→ **What you need to do**:
Repeat all entries word for word; skip images.

→ **Entries provided**:
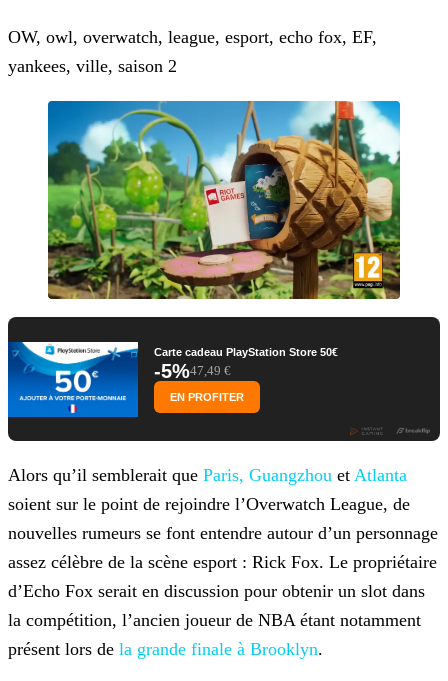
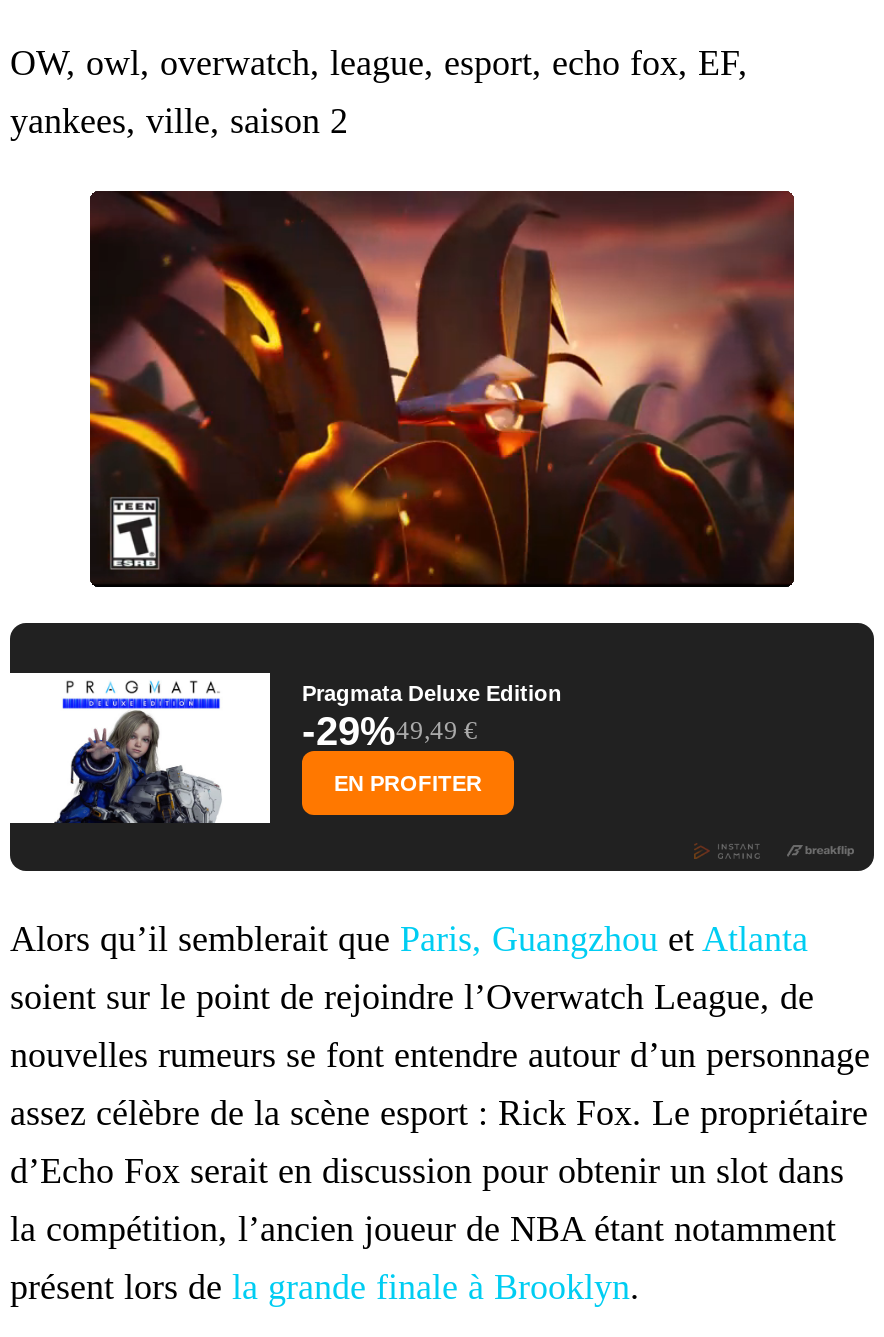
- [image]
+ [image]

- [image]
- Carte cadeau PlayStation Store 50€
- -5%47,49 €
+ [image]
+ Pragmata Deluxe Edition
+ -29%49,49 €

→ **Result of this task**:
- [image]
+ [image]

- [image]
- Carte cadeau PlayStation Store 50€
- -5%47,49 €
+ [image]
+ Pragmata Deluxe Edition
+ -29%49,49 €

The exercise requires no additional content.